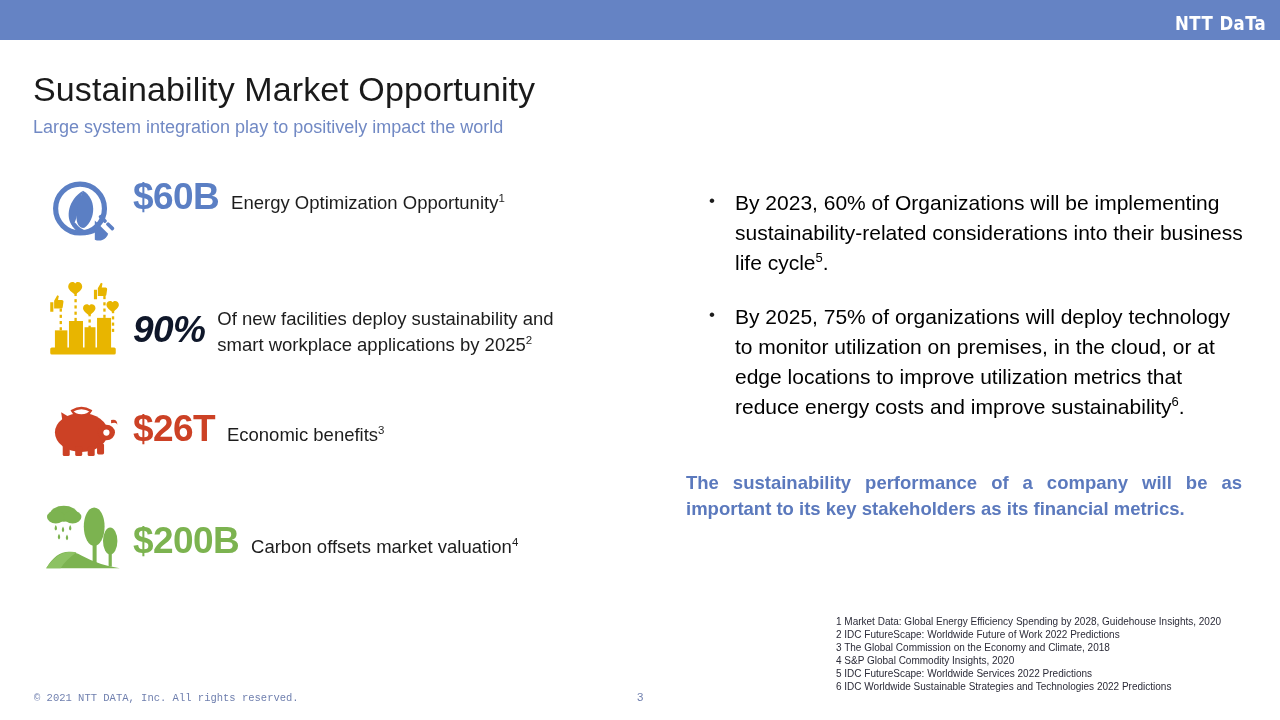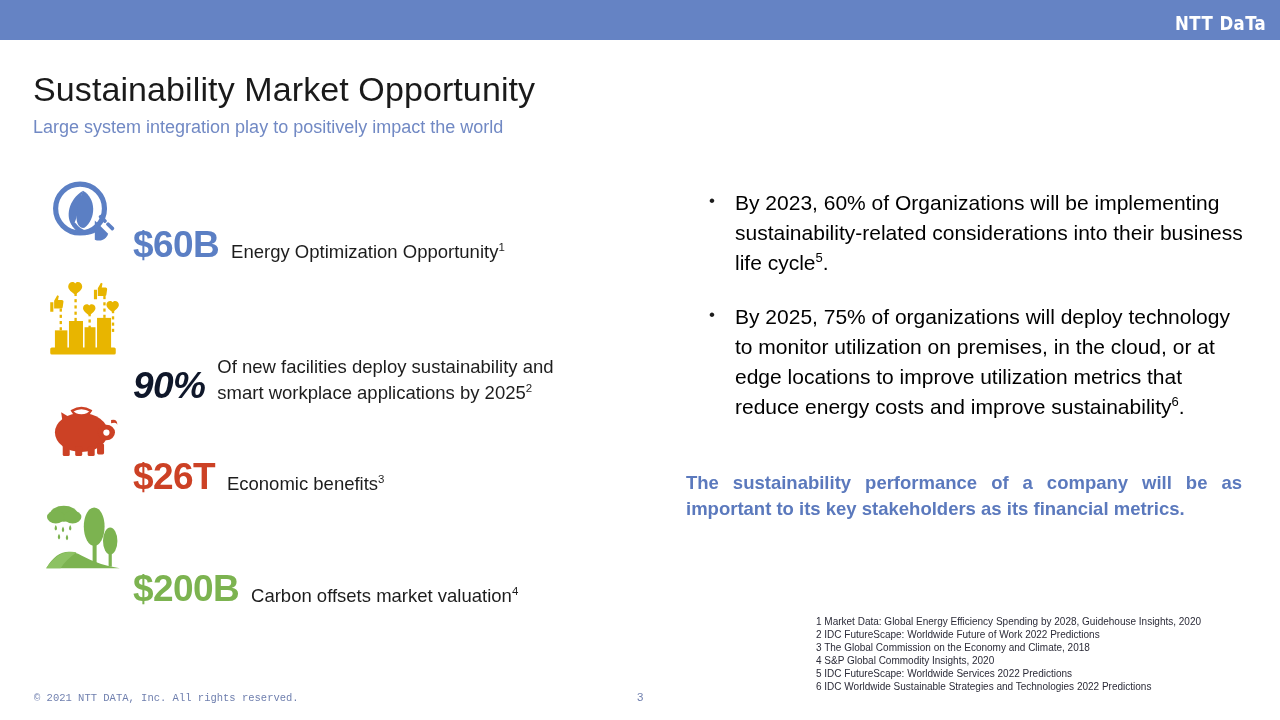"$60B" .stat-body { align-items: flex-end -> center; margin-top: 48px -> none }
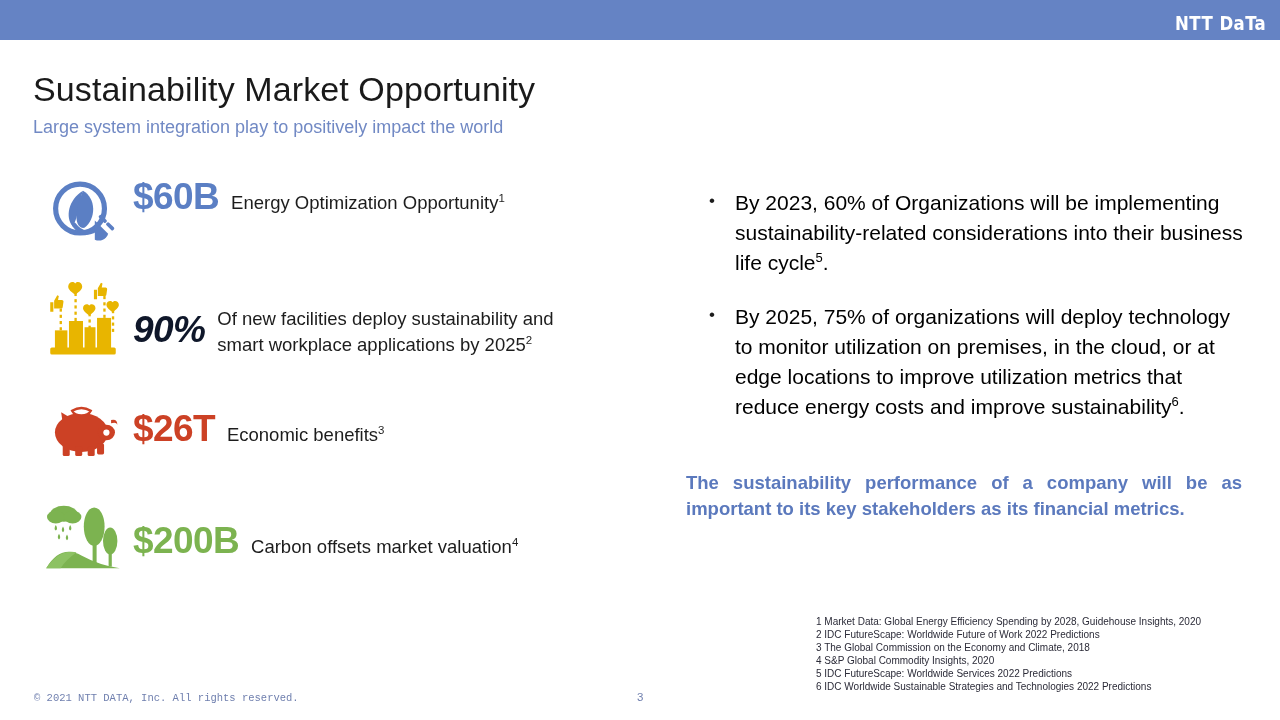"1 Market Data: Global Energy" .footnote { margin-left: none -> 20px }
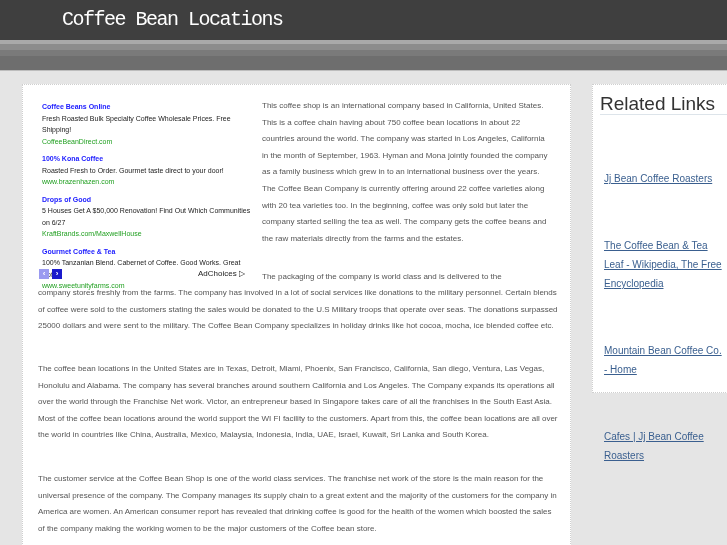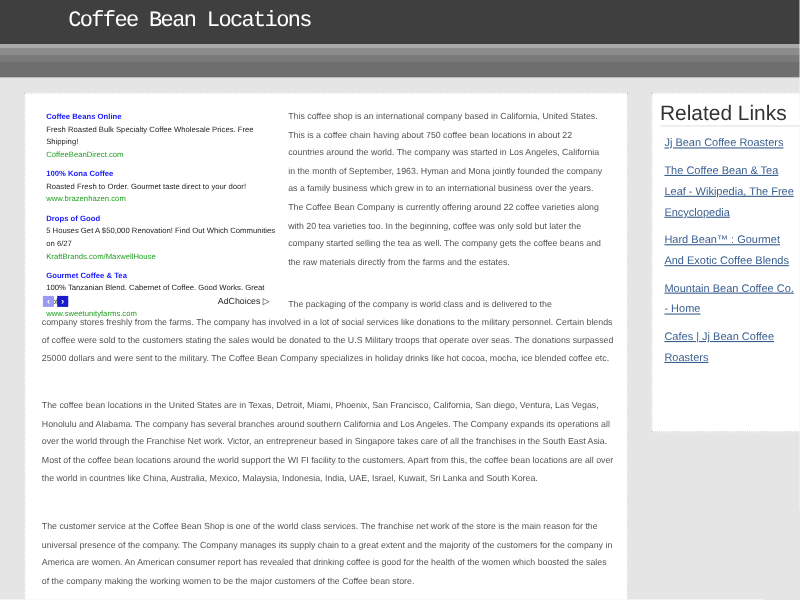"Jj Bean Coffee Roasters" .related-list li { margin-top: none -> 48px }
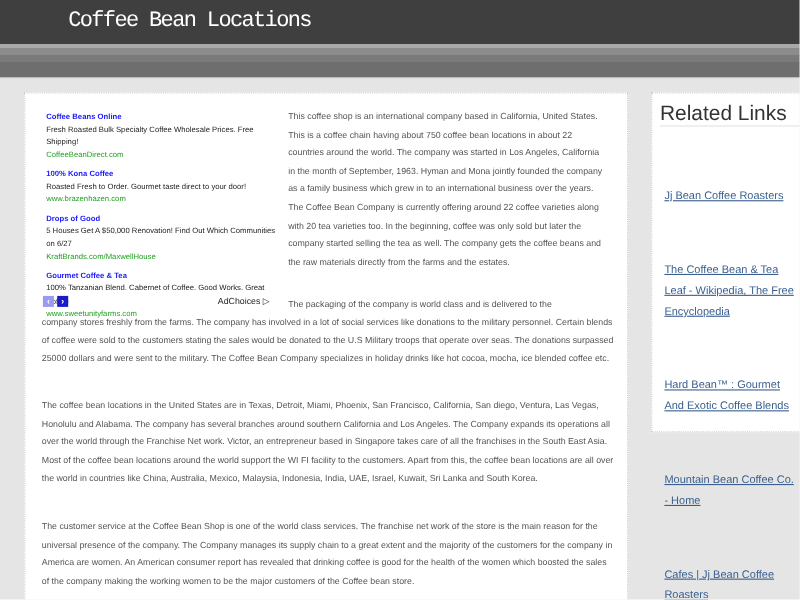"Hard Bean™ : Gourmet And" li { html: <li><a>Hard Bean™ : Gourmet And Exotic Coffee Blends</a></li> -> none }
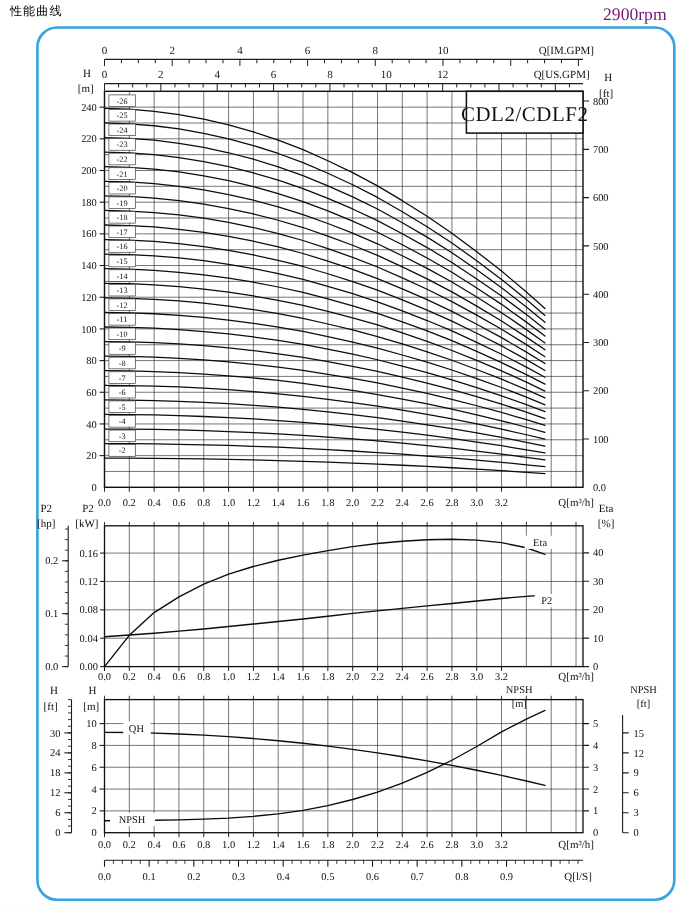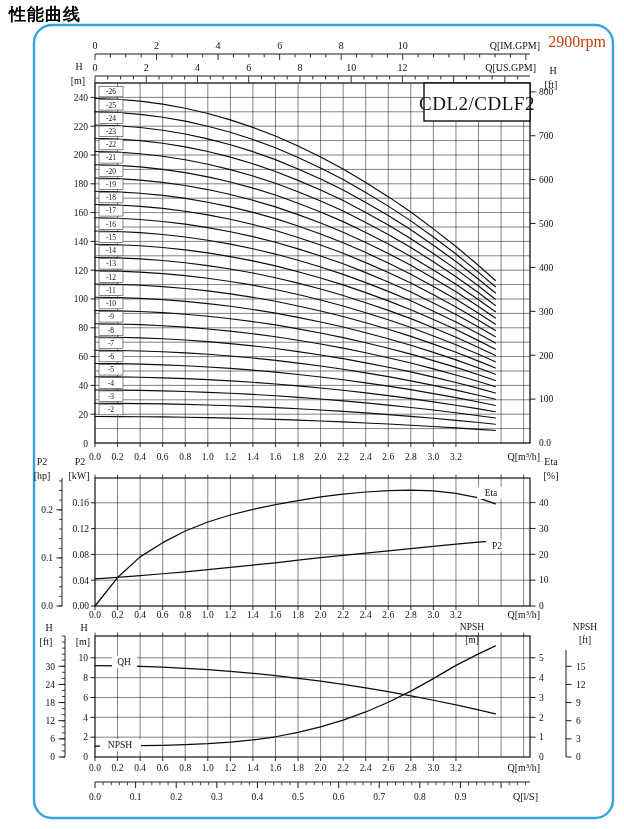"性能曲线" .hdr-title { font-size: 17px -> 11px; font-weight: bold -> normal }
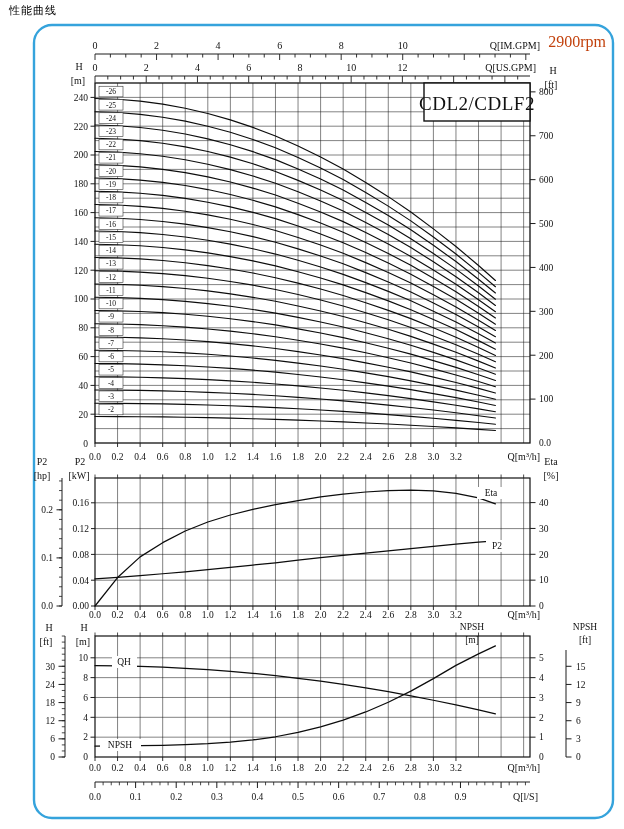"2900rpm" .hdr-rpm { color: #c2410c -> #701a75; margin-top: 28px -> none }
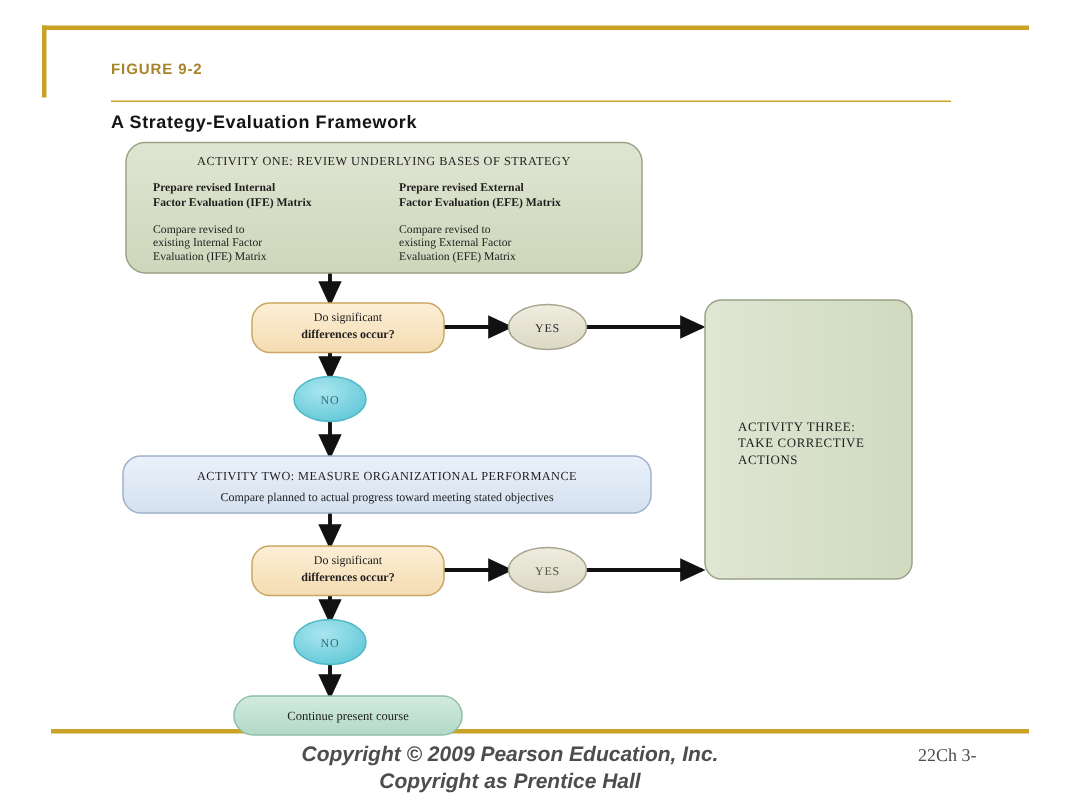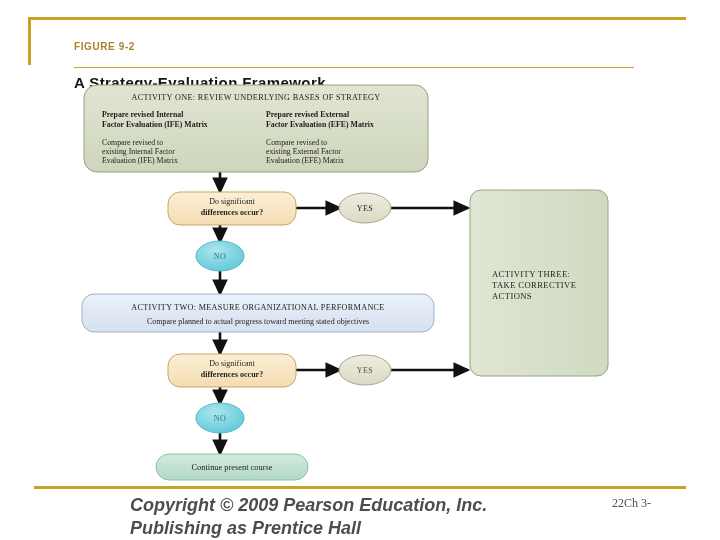"A Strategy-Evaluation Framework" .figure-title { font-size: 15px -> 12px }
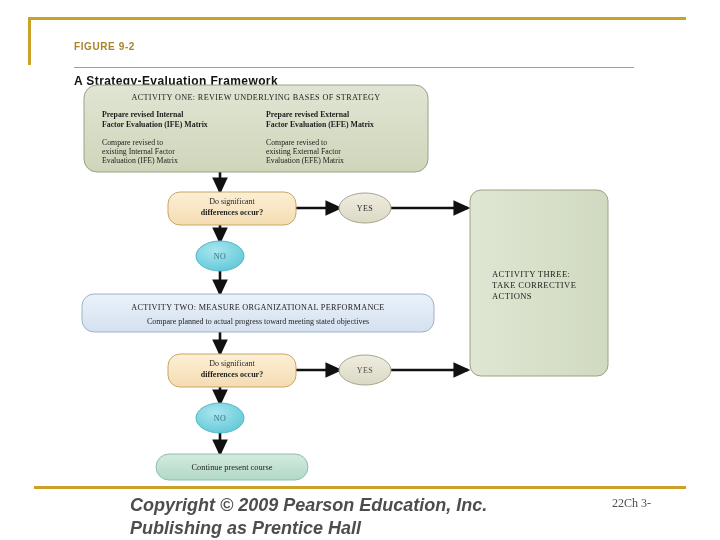"ACTIVITY ONE: REVIEW UNDERLYING BASES" .diagram { top: 82px -> 92px }
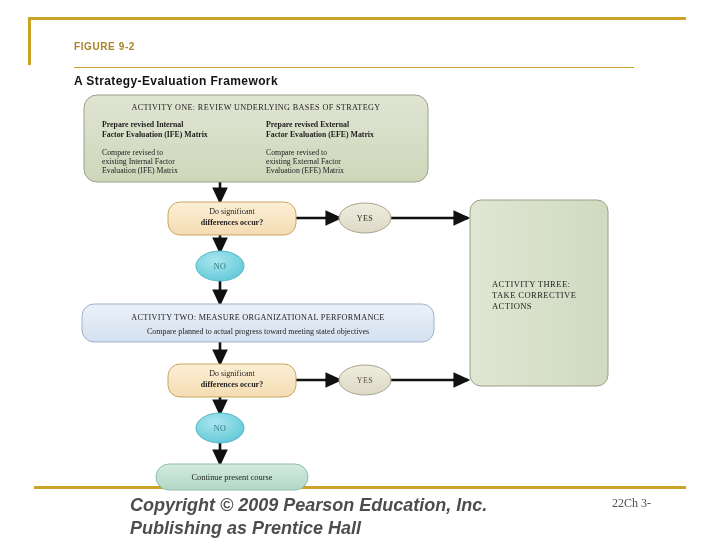"Copyright © 2009 Pearson Education," .copyright { font-size: 18px -> 14px; text-align: left -> center }
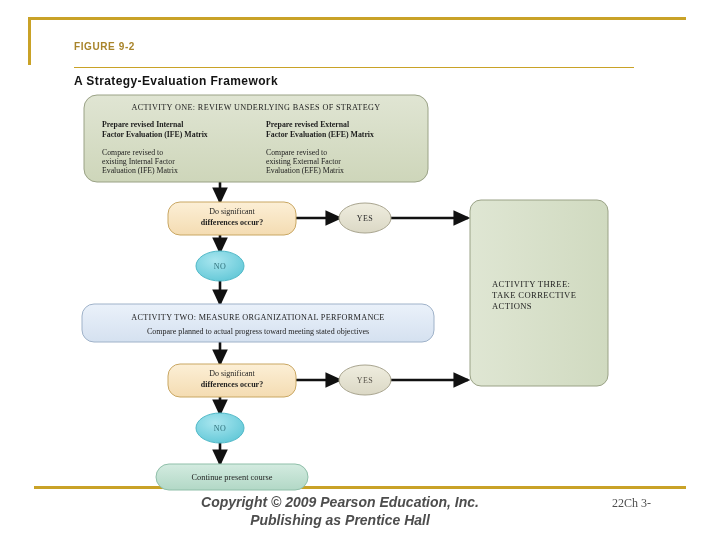"Publishing as Prentice Hall" div { text: Publishing -> Copyright }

▸ INSTRUCTIONS FOR THE TASK: Starting from the first line of the listing above, write out every line exactly through the one containing "color: #c2410c ->", and drop the pictures.

▸ WRITTEN ANSWER:
"$60B" .stat-body { align-items: flex-end -> center; margin-top: 48px -> none }
"1 Market Data: Global Energy" .footnote { margin-left: none -> 20px }
"Jj Bean Coffee Roasters" .related-list li { margin-top: none -> 48px }
"Hard Bean™ : Gourmet And" li { html: <li><a>Hard Bean™ : Gourmet And Exotic Coffee Blends</a></li> -> none }
"性能曲线" .hdr-title { font-size: 17px -> 11px; font-weight: bold -> normal }
"2900rpm" .hdr-rpm { color: #c2410c -> #701a75; margin-top: 28px -> none }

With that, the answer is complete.